Synthetic fuels under development are made by using electricity generated by wind or solar power to split water molecules into their component hydrogen and oxygen atoms. The hydrogen is then combined with carbon dioxide harvested from the atmosphere to produce methanol, which can be further refined into gasoline, or into diesel or jet fuel if desired.
“In their fundamental properties, they are no different than kerosene, diesel or petrol produced from crude oil,” according to Dums.
This process is not terribly complicated, and it is the same technology in use by Repsol and other players to create synthetic fuels. But it is energy-intensive, requiring dramatically more energy input to create than you can get back out of the fuel.
Big energy input, net-zero CO2 emissions
If you take a step back, the synthetic fuel process simply takes carbon dioxide out of the atmosphere, mixes it with hydrogen and burns the resulting fuel, releasing the same carbon dioxide back into the air.
That’s a greenhouse gas win compared to burning more fossil fuels, but there are opportunity costs as well.
For example, it takes a lot of electricity to split water molecules using electrolysis. A rough estimate is that it takes about 11 megawatt hours to produce 300 gallons of methanol through electrolysis of water and recombination with carbon dioxide. That’s enough electricity to power about 2,000 standard homes for a day. Oh, the United States currently uses about 369 million gallons of gasoline every day. So the math is challenging, to say the least.
Even assuming that we produce that electricity through renewable means, it might be more efficient to use the electricity to power EVs directly. Then after electrolysis has produced hydrogen, it might end up being more efficient to use that hydrogen to generate electricity for an EV in a fuel cell.
Finally, there’s the issue of cost. As late as 2020, Porsche CEO Oliver Blume estimated the cost of its synthetic fuels at about $37 per gallon. More recent estimates have brought the cost down as low as $5-$12 per gallon. But to a population accustomed to paying much less than that for the low-hanging fruit of petroleum products, that’s also likely to be a non-starter.
Still in the early stages
Going through all this, you might think that synthetic fuel is a dead end. But it’s important to remember that research and development are in early stages, and the potential is there for large-scale solar facilities around the world to produce enough electricity for home and industrial use, as well as EVs and synthetic fuel creation.
Moreover, the ability to use unpopulated desert regions for electricity and synthetic fuel generation would change the political dynamics of petroleum. Widespread development of synthetic fuel would be detrimental to nations that currently control large petroleum and natural gas reserves, such as Russia and the OPEC nations. Currently impoverished nations with a great deal of sunshine, including many in Africa and South America, could become new fuel and energy suppliers to the world.
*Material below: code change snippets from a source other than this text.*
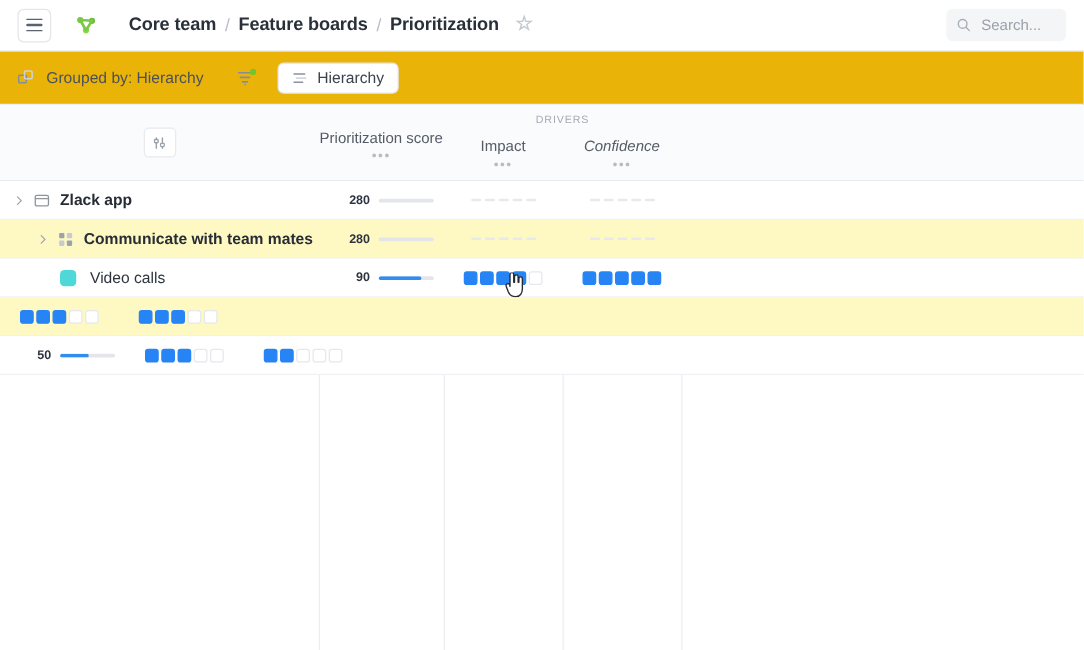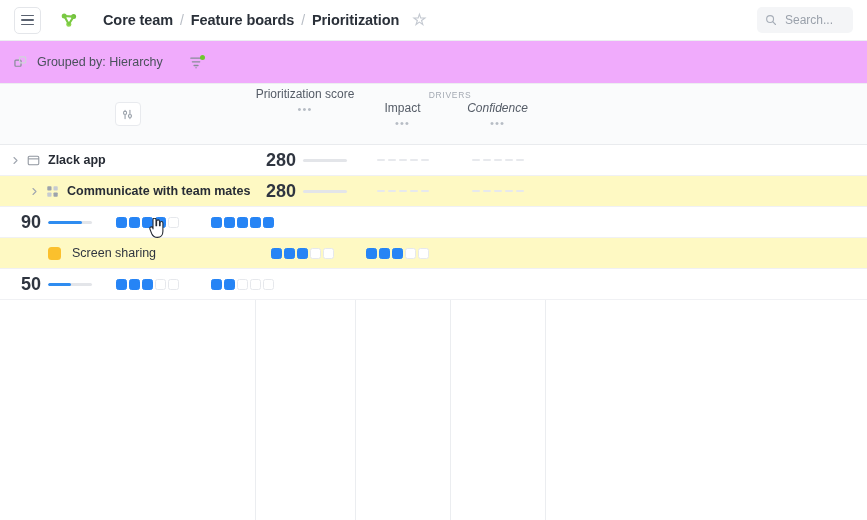--- a/index.html
+++ b/index.html
@@ -57,21 +57,21 @@
     padding: 0 8px; gap: 8px;
     cursor: text;
   }
   .searchbox .stext { font-size: 12px; color: #9aa1ab; }
 
   
   .toolbar {
     height: 43px;
     display: flex; align-items: center;
     padding: 0 14px;
-    background: #f0abfc;
+    background: #eab308;
     border-bottom: 1px solid #eceef1;
     gap: 0;
   }
   .grouped {
     display: flex; align-items: center; gap: 8px;
     font-size: 12.5px; color: #4a515c; cursor: pointer;
   }
   .sorticonwrap { margin-left: 26px; position: relative; cursor: pointer; display:flex; align-items:center; }
   .sorticonwrap .dot {
     position: absolute; right: -1px; top: 0px;
@@ -107,21 +107,21 @@
     position: absolute;
     left: 355px; width: 190px;
     top: 6px;
     text-align: center;
     font-size: 8.5px;
     letter-spacing: 0.7px;
     color: #a4aab3;
   }
   .th {
     display: flex; flex-direction: column;
-    align-items: center; 
+    align-items: center; justify-content: center;
     font-size: 12px; color: #555c67;
     position: relative;
   }
   .th .lbl { text-align: center; line-height: 13.5px; }
   .th .dots { font-size: 11px; color: #b6bcc4; letter-spacing: 1.2px; margin-top: 4px; line-height: 6px; }
   .th-icons { width: 255px; display:flex; align-items:center; justify-content:center; }
   .slidericon {
     width: 26px; height: 24px; border: 1px solid #e8eaee; border-radius: 4px;
     background:#fff; display:flex; align-items:center; justify-content:center; cursor:pointer;
   }
@@ -144,21 +144,21 @@
   .cell-score { width: 100px; display: flex; align-items: center; justify-content: flex-end; height:100%; padding-right: 8px; gap: 7px; }
   .cell-driver { width: 95px; display: flex; align-items: center; justify-content: center; height: 100%; position: relative; }
   .cell-rest { flex: 1; height: 100%; }
 
   .caret { width: 10px; height: 10px; color: #9ea5ae; font-size: 9px; display:flex; align-items:center; justify-content:center; cursor: pointer; }
   .rowicon { margin: 0 8px 0 7px; display:flex; align-items:center; }
   .chip { width: 13px; height: 13px; border-radius: 3.5px; margin-right: 11px; flex: 0 0 auto; }
   .rname { font-size: 12.5px; color: #2f3540; white-space: nowrap; }
   .rname.bold { font-weight: bold; color: #272c35; }
 
-  .score-num { font-size: 18px; color: #2f3540; font-weight: bold; }
+  .score-num { font-size: 10px; color: #2f3540; font-weight: bold; }
   .score-bar { width: 44px; height: 3px; border-radius: 2px; background: #e3e5e9; position: relative; overflow: hidden; }
   .score-bar > i { position: absolute; left:0; top:0; bottom:0; background: #2f8cf0; border-radius:2px; display:block; }
 
   .pips { display: flex; gap: 2px; }
   .pip { width: 11px; height: 11px; border-radius: 2.5px; background: #ffffff; border: 1px solid #e6e8ec; }
   .pip.on { background: #2684f5; border-color: #2684f5; }
   .dashes { display: flex; gap: 3px; }
   .dash { width: 8px; height: 2px; background: #e7e9ed; border-radius: 1px; }
 
   .cursor-hand { position: absolute; left: 48px; top: 11px; pointer-events: none; }
@@ -216,20 +216,28 @@
   <div class="sorticonwrap">
     <svg width="15" height="15" viewBox="0 0 16 16" aria-hidden="true">
       <line x1="2" y1="3.4" x2="13" y2="3.4" stroke="#868d97" stroke-width="1.4" stroke-linecap="round"></line>
       <line x1="3.6" y1="7.3" x2="11.4" y2="7.3" stroke="#868d97" stroke-width="1.4" stroke-linecap="round"></line>
       <line x1="5.4" y1="11.2" x2="9.6" y2="11.2" stroke="#868d97" stroke-width="1.4" stroke-linecap="round"></line>
       <line x1="7.5" y1="13.6" x2="7.5" y2="13.6" stroke="#868d97" stroke-width="1.4" stroke-linecap="round"></line>
     </svg>
     <span class="dot"></span>
   </div>
 
+  <div class="hbtn">
+    <svg width="13" height="13" viewBox="0 0 16 16" aria-hidden="true">
+      <line x1="1.5" y1="4" x2="12" y2="4" stroke="#8b929c" stroke-width="1.4" stroke-linecap="round"></line>
+      <line x1="4" y1="8" x2="13" y2="8" stroke="#c2c7ce" stroke-width="1.4" stroke-linecap="round"></line>
+      <line x1="1.5" y1="12" x2="10" y2="12" stroke="#8b929c" stroke-width="1.4" stroke-linecap="round"></line>
+    </svg>
+    <span>Hierarchy</span>
+  </div>
 </div>
 
 <div class="tablewrap">
 
   <div class="colrules">
     <div class="vrule" style="left:255px"></div>
     <div class="vrule" style="left:355px"></div>
     <div class="vrule" style="left:450px"></div>
     <div class="vrule" style="left:545px"></div>
   </div>
@@ -347,20 +355,25 @@
             <span class="dash"></span>
             <span class="dash"></span>
             <span class="dash"></span>
             <span class="dash"></span>
             <span class="dash"></span>
           </div>
         </div>
         <div class="cell-rest"></div>
       </div>
       <div class="row">
+        <div class="cell-name">
+          <div style="width:48px;flex:0 0 auto"></div>
+          <span class="chip" style="background:#4fd8d8"></span>
+          <span class="rname">Video calls</span>
+        </div>
         <div class="cell-score">
           <span class="score-num">90</span>
           <span class="score-bar">
             <i style="width:78%"></i>
           </span>
         </div>
         <div class="cell-driver">
           <div class="pips">
             <span class="pip on"></span>
             <span class="pip on"></span>
@@ -377,25 +390,20 @@
             <span class="pip on"></span>
             <span class="pip on"></span>
             <span class="pip on"></span>
             <span class="pip on"></span>
             <span class="pip on"></span>
           </div>
         </div>
         <div class="cell-rest"></div>
       </div>
       <div class="row alt">
-        <div class="cell-name">
-          <div style="width:48px;flex:0 0 auto"></div>
-          <span class="chip" style="background:#fbc02d"></span>
-          <span class="rname">Screen sharing</span>
-        </div>
         <div class="cell-driver">
           <div class="pips">
             <span class="pip on"></span>
             <span class="pip on"></span>
             <span class="pip on"></span>
             <span class="pip"></span>
             <span class="pip"></span>
           </div>
         </div>
         <div class="cell-driver">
It may be some time before you pull up to a synthetic fuel pump, but synthetic fuels are likely to be part of the overall transportation and energy solution in the years to come. In particular, they will offer a lifeline to older gas-powered classic vehicles as fossil fuels are phased out entirely.
I agree that using the hydrogen in a fuel cell is a better option, but if they can really produce gasoline for $5-12 a gallon it may be a lot better that having to tear up the earth making batteries and the occasional fire that takes down your house and family.
Alternatives are always welcome.
“If everybody is thinking alike, then somebody isn’t thinking.”